I am having a logical error of sorts and I can not seem to pick it out. Here is what I have:
Document = 'Sample1'
locationslist = []
thedictionary = []
userword = ['the', 'a']
filename = 'Sample1'
for inneritem in userword:
thedictionary.append((inneritem,locationslist))
for position, item in enumerate(file_contents):
if item == inneritem:
locationslist.append(position)
wordlist = (thedictionary, Document)
print wordlist
So basically I am trying to create a larger list (thedictionary) from a smaller list (locationslist) together with the particular userword. I almost have it except I have that the output is putting all the locations of all the words (in which there are only 2 - 'the' and 'a') in each of the lists. Seems like there is a simple logic problem - but I can't seem to spot it. The output is:
([('the', [5, 28, 41, 97, 107, 113, 120, 138, 141, 161, 2, 49, 57, 131, 167, 189, 194, 207, 215, 224]),
('a', [5, 28, 41, 97, 107, 113, 120, 138, 141, 161, 2, 49, 57, 131, 167, 189, 194, 207, 215, 224])],
'Sample1')
But should be:
([('the', [5, 28, 41, 97, 107, 113, 120, 138, 141, 161]),
('a', [2, 49, 57, 131, 167, 189, 194, 207, 215, 224])],
'Sample1')
See how both position lists are being appended to each of the problematic output concerning each of the userwords 'the' and 'a'? I could use advice on what I am doing wrong here..
You only create one locationslist, so you only have one. It is shared by both words. You need to create a new locationslist on each loop iteration:
for inneritem in userword:
locationslist = []
thedictionary.append((inneritem,locationslist))
# etc.
You have only created the one locationslist, so all of the locationslist.append() calls modify that list. You append the same locationslist to as many tuples in thedictionary as you have elements in userword. You should create one location list for each element of userword.

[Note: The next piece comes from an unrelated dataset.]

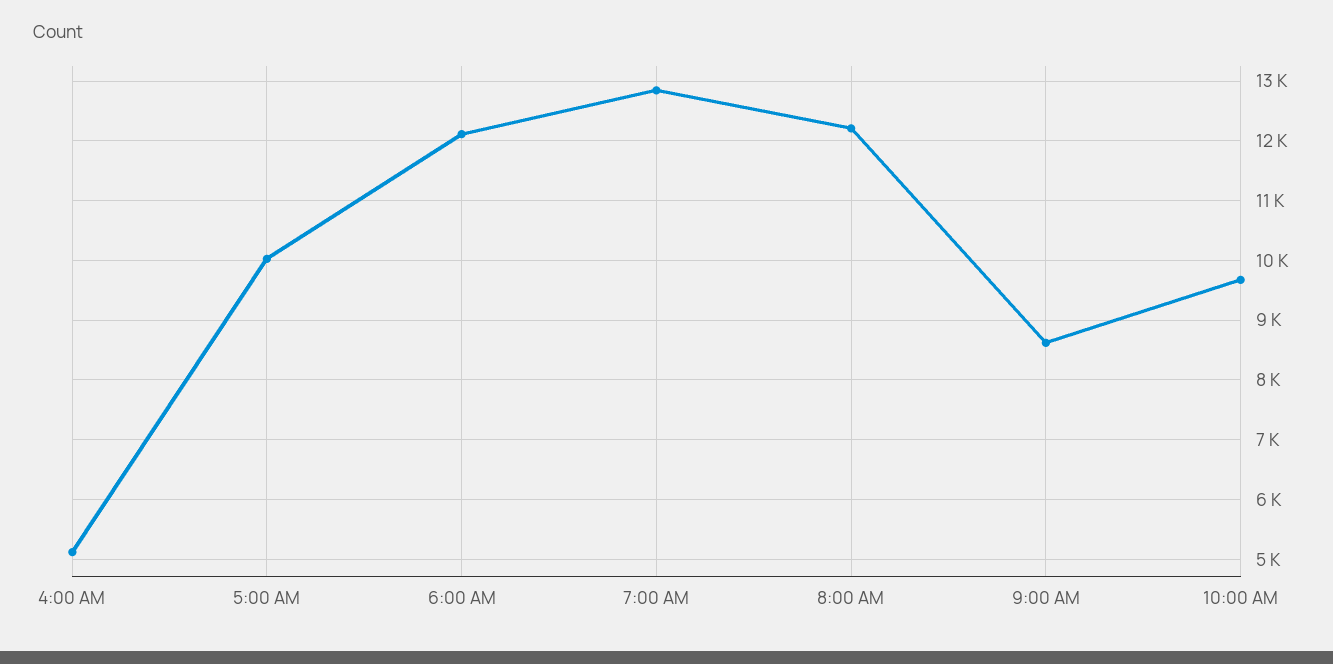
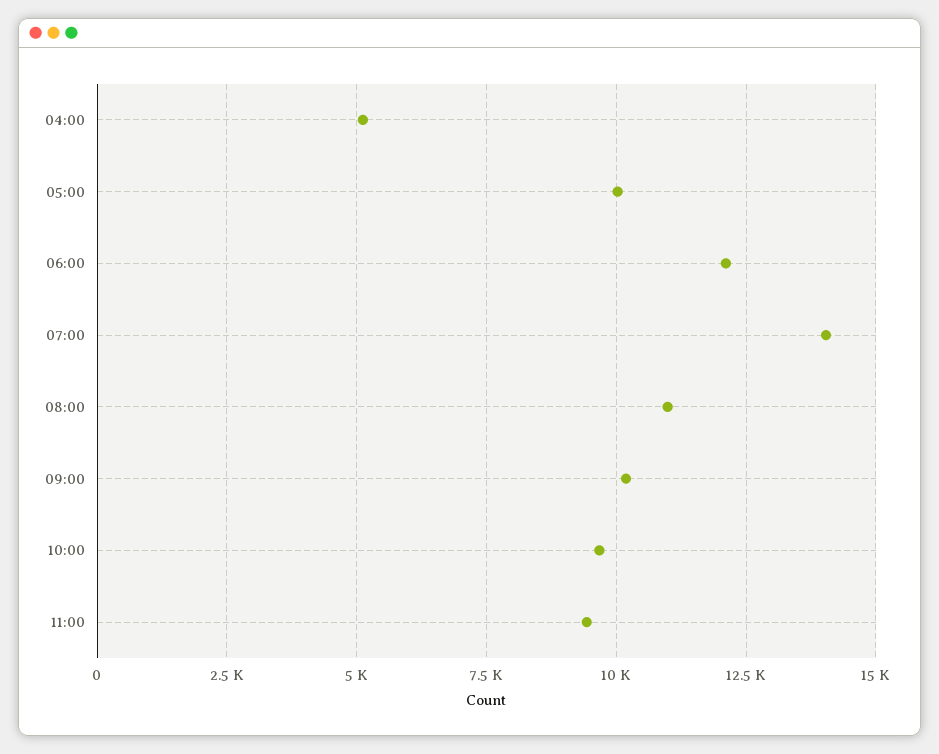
7:00 AM: 12800 -> 14000
8:00 AM: 12200 -> 11000
9:00 AM: 8600 -> 10250
11:00: none -> 9500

The algorithm you have could be written as a nested set of list comprehensions, which would lead to the correct lists being created:
user_word = ['the', 'a']
word_list = ([(uw,
[position for position, item in enumerate(file_contents)
if item == uw])
for uw in user_word],
'Sample1')
That would still call enumerate(file_contents) once for each item in user_word, which could be expensive if file_contents is large.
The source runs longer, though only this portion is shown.